Ph.D. in African American Studies, with a primary field in History

Class of 2011

Amber Moulton is Assistant Professor of US History, Race and Ethnicity at the University of Wisconsin-Whitewater. She received her B.A. from Gettysburg College in 2002, A.M. in History from Harvard in 2007, and Ph.D. in African American Studies from Harvard in 2011. In May 2011, she completed her dissertation, “Marriage Extraordinary:  Interracial Marriage and the Politics of Family in Antebellum Massachusetts,” and is currently working on a book manuscript based on the dissertation. “Marriage Extraordinary” examines the history of law, racial ideology, social activism, and political mobilization surrounding to the legalization of interracial marriage in Massachusetts in 1843.  Moulton’s research interests include the broad swathe of African American history, theories of culture and Diaspora, slavery and abolition, white supremacy and domestic terrorism, the impacts of gender, race, and class on American identity formation, and interracialism in history and literature. Her publications include reviews and articles in Civil War History and the New England Quarterly, and she has a forthcoming article entitled “’Closing the Floodgate of Impurity’: Moral Reform, Anti-Slavery, and Interracial Marriage in Antebellum Massachusetts” in the Journal of the Civil War Era.

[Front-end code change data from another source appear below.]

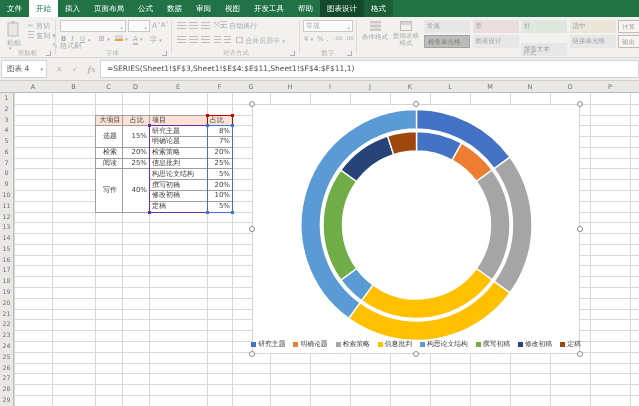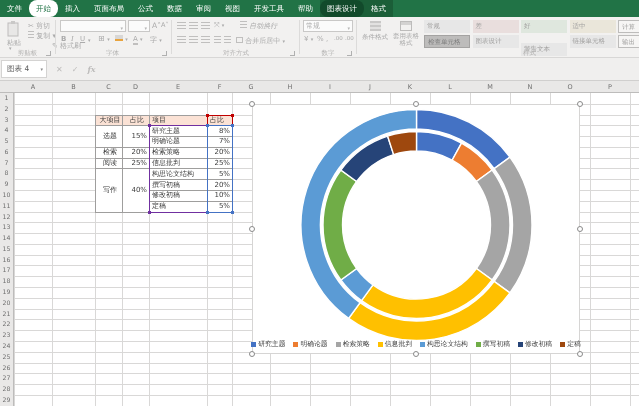--- a/index.html
+++ b/index.html
@@ -7,7 +7,7 @@
   #screen{position:relative;width:639px;height:406px;background:#fff;overflow:hidden;}
   
   #tabbar{position:absolute;left:0;top:0;width:639px;height:17px;background:#217346;display:flex;align-items:stretch;}
-  .tab{color:#fff;font-size:7.5px;line-height:17px;padding:0 7px;white-space:nowrap;border-radius:8px;}
+  .tab{color:#fff;font-size:7.5px;line-height:17px;padding:0 7px;white-space:nowrap;}
   .tab.sel{background:#fff;color:#217346;}
   #ctxtabs{display:flex;background:#1b5e38;}
   .tab.ctx-active{background:#124a2b;}

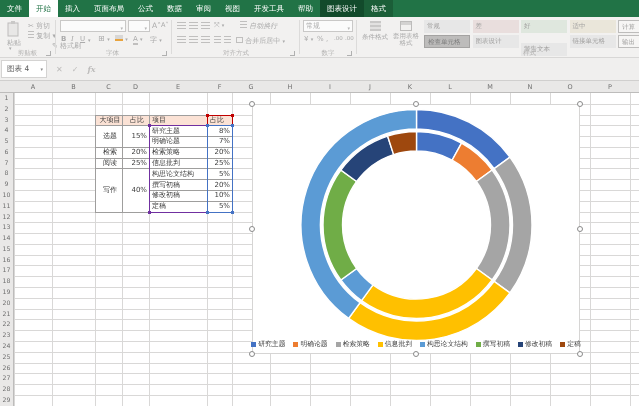--- a/index.html
+++ b/index.html
@@ -109,7 +109,7 @@
     <div class="rbtn" style="left:189px;top:5px;"><span class="lines-ic"></span></div>
     <div class="rbtn" style="left:201px;top:5px;"><span class="lines-ic"></span></div>
     <div class="rbtn" style="left:214px;top:4px;">⤧ <span style="font-size:5px;">▾</span></div>
-    <div class="rbtn" style="left:240px;top:4px;font-style:italic;"><span class="lines-ic" style="width:7px;"></span> <span>自动换行</span></div>
+    <div class="rbtn" style="left:220px;top:4px;"><span class="lines-ic" style="width:7px;"></span> <span>自动换行</span></div>
     <div class="rbtn" style="left:177px;top:19px;"><span class="lines-ic"></span></div>
     <div class="rbtn" style="left:189px;top:19px;"><span class="lines-ic"></span></div>
     <div class="rbtn" style="left:201px;top:19px;"><span class="lines-ic"></span></div>

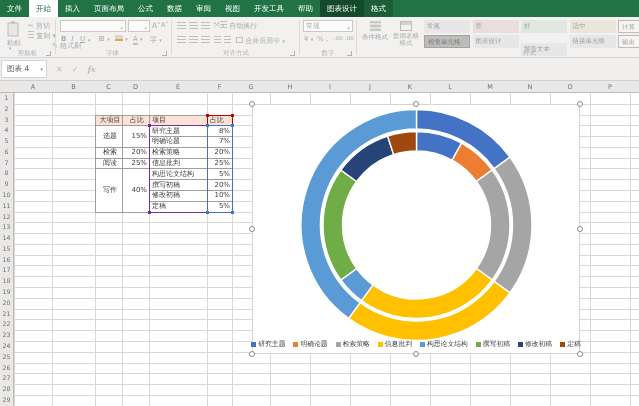--- a/index.html
+++ b/index.html
@@ -160,6 +160,7 @@
       <span>✓</span>
       <span style="font-style:italic;font-family:'DejaVu Serif',serif;font-weight:bold;">fx</span>
     </div>
+    <div id="forminput">=SERIES(Sheet1!$F$3,Sheet1!$E$4:$E$11,Sheet1!$F$4:$F$11,1)</div>
   </div>
 
   <div id="sheet">

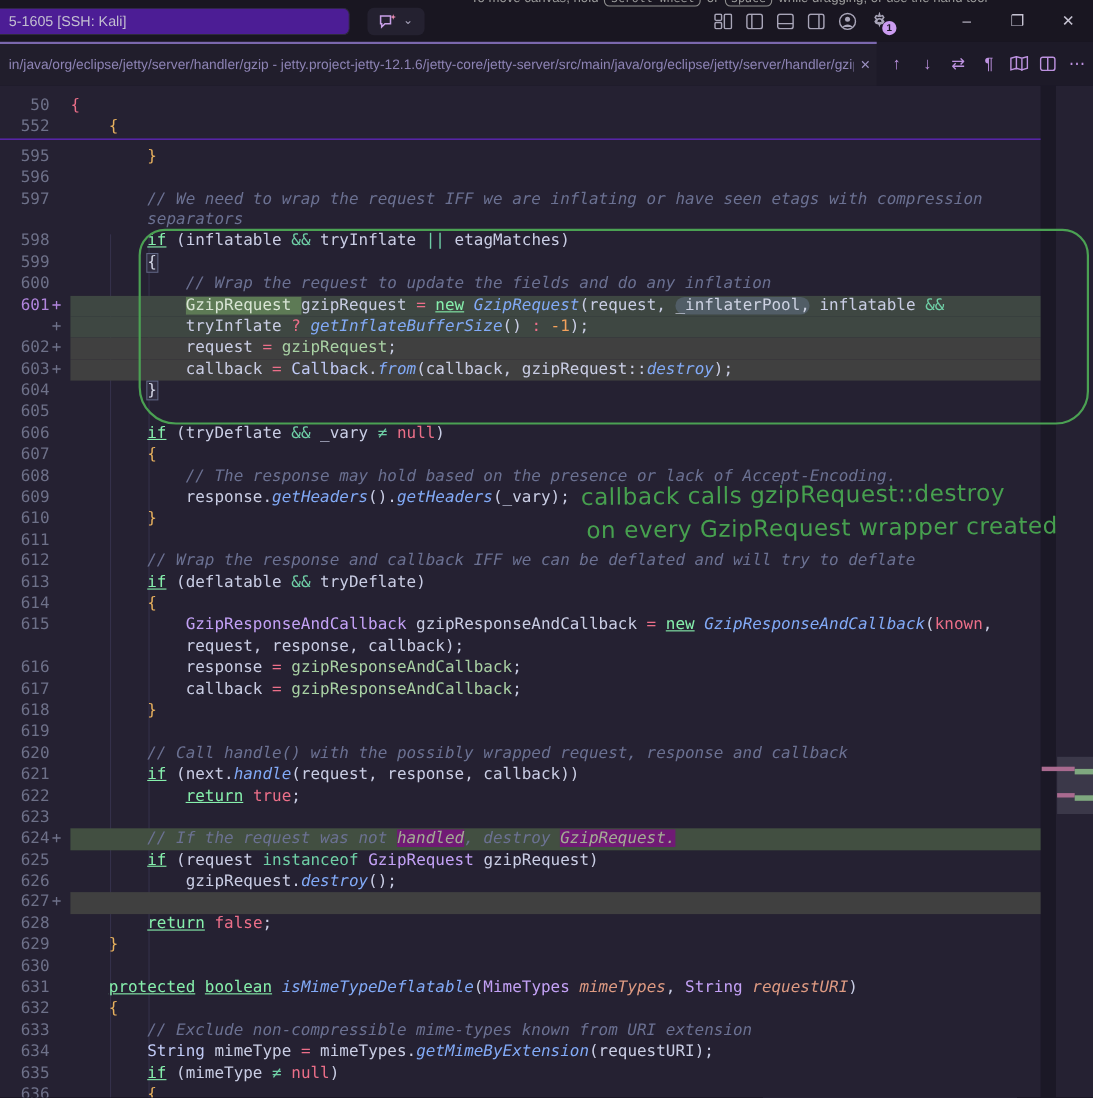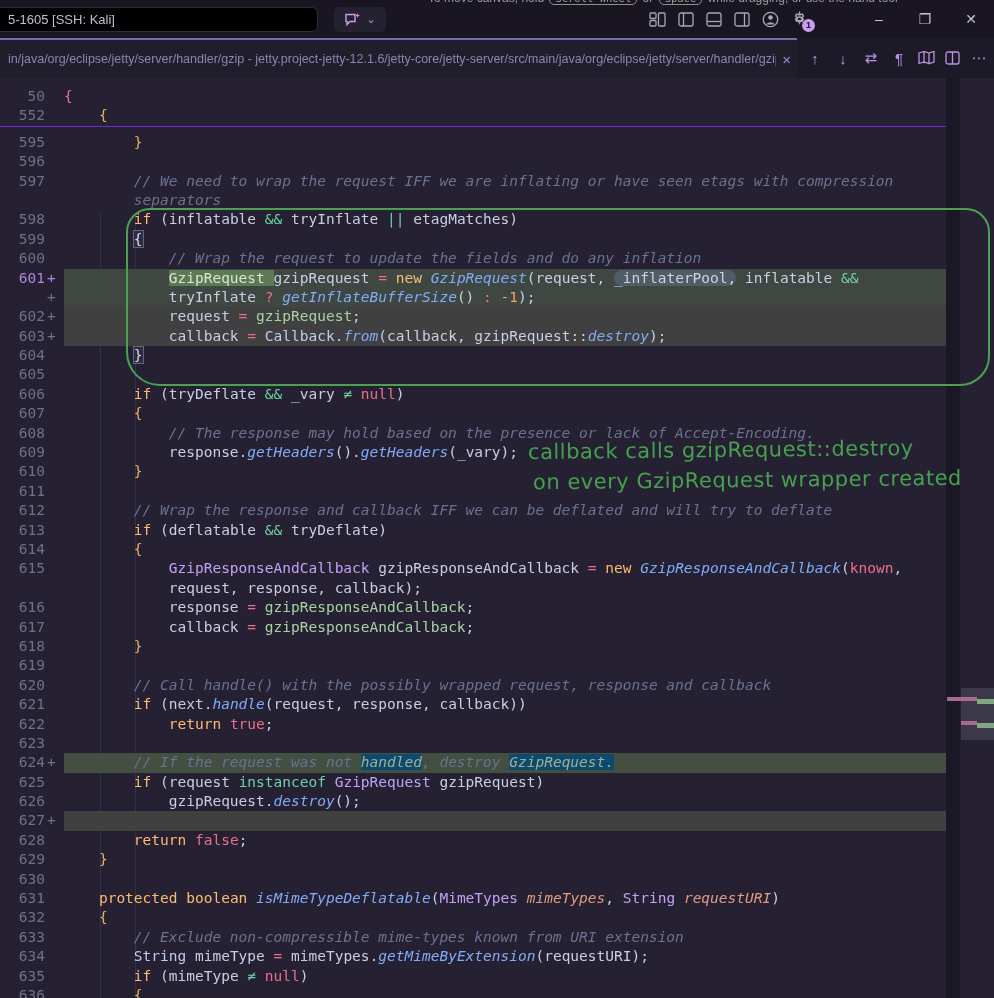--- a/index.html
+++ b/index.html
@@ -8,7 +8,7 @@
 
   
   .titlebar { position:absolute; top:0; left:0; width:994px; height:38px; background:#191621; }
-  .cmd-center { position:absolute; left:0; top:7px; width:318px; height:25px; background:#000000;
+  .cmd-center { position:absolute; left:0; top:7px; width:318px; height:25px; background:#4c1d95;
     border:1px solid #2e2a3c; border-left:none; border-radius:0 6px 6px 0; display:flex; align-items:center; }
   .cmd-center span { color:#c2bed0; font-size:13px; padding-left:8px; white-space:nowrap; }
   .chat-btn { position:absolute; left:334px; top:7px; width:52px; height:25px; background:#242130;

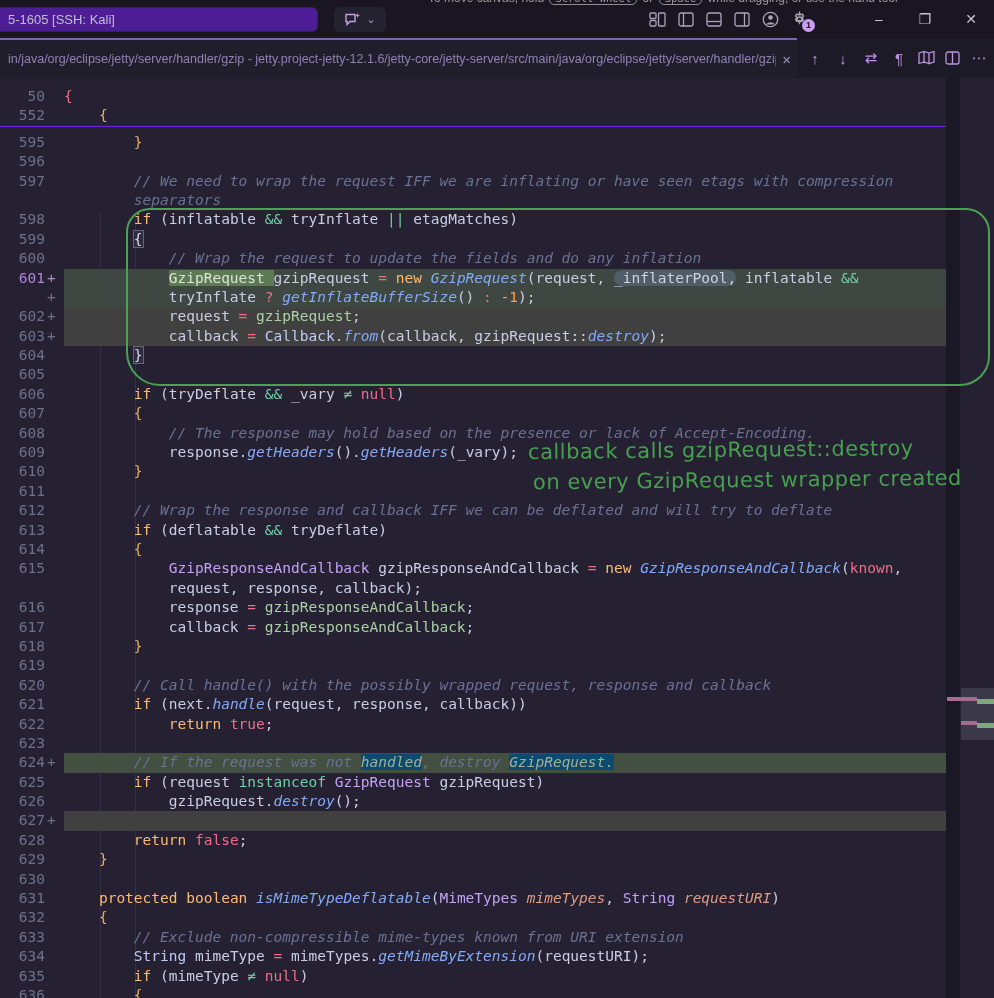--- a/index.html
+++ b/index.html
@@ -55,7 +55,7 @@
 
   
   .tk-p  { color:#c9cde4; }
-  .tk-k  { color:#fdba74; }
+  .tk-k  { color:#86efac;text-decoration:underline; }
   .tk-t  { color:#c3a1f5; }
   .tk-tl { color:#c0caf5; }
   .tk-f  { color:#82aaf7; font-style:italic; }

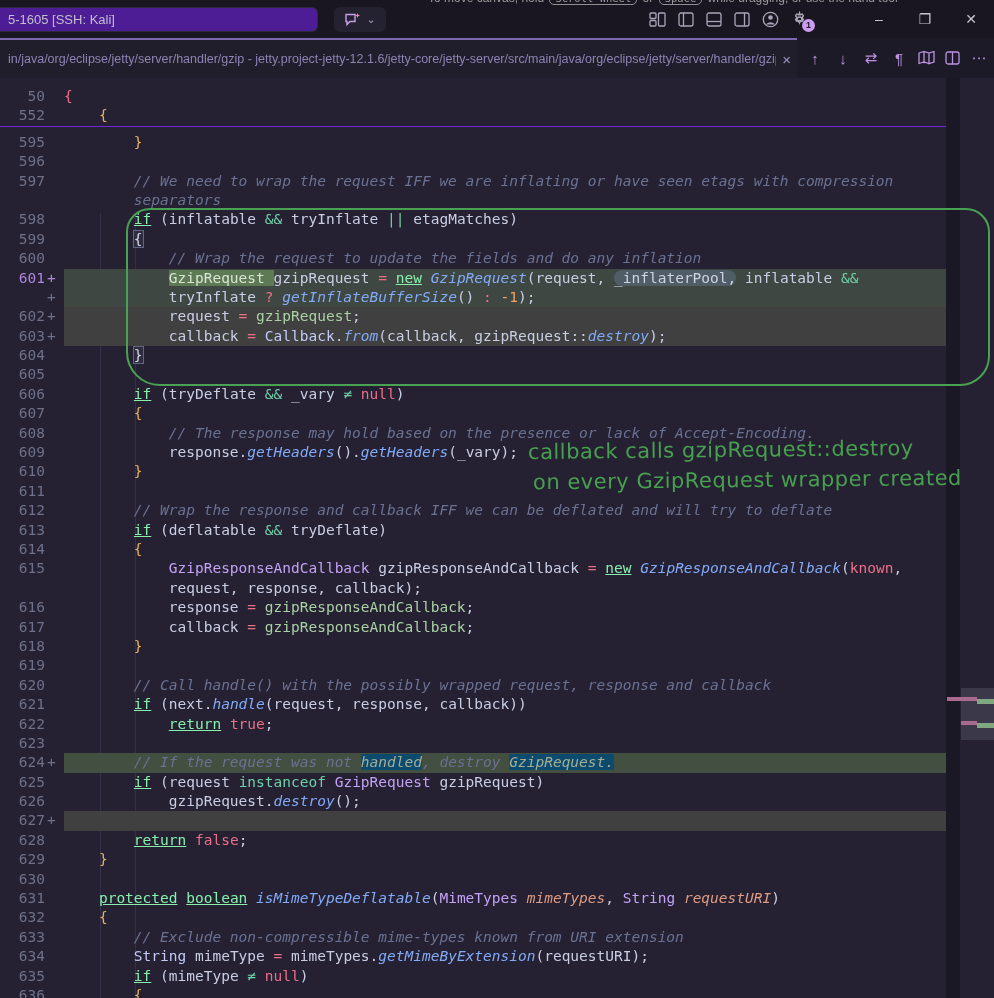--- a/index.html
+++ b/index.html
@@ -69,7 +69,7 @@
   .tk-bp { color:#ec6f89; }
   .tk-bm { color:#d5d8e8; outline:1px solid #5f6583; background:#2f2c3f; }
   .tk-wd { background:#5d7a55; color:#d8e4d4; }
-  .tk-wc { background:#0c4a6e; color:#a3ad94; font-style:italic; }
+  .tk-wc { background:#701a75; color:#a3ad94; font-style:italic; }
   .tk-oc { background:#515d66; color:#cdd2e2; border-radius:8px; }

Moulton has taught widely in History and African American Studies. She currently teaches the survey of US History to 1877, the Age of Civil War and Reconstruction, and Women in Early American History. She also created and taught a new course, Roots, Race and Resistance: Topics in African American History Through Film, in Spring 2012. She has taught African-American History as a Senior Lecturer at Northeastern University’s College of Professional Studies and at Harvard served as Teaching Fellow for AAAS 10:  Introduction to African American Studies, AAAS 121:  Please Wake Up: Race, Gender and Ethnicity in the Films of Spike Lee, HIST 84: Histories of the Present, HIST 1625: American Civil War in History and Memory, and HSB 39: American Revolutions in the Atlantic World.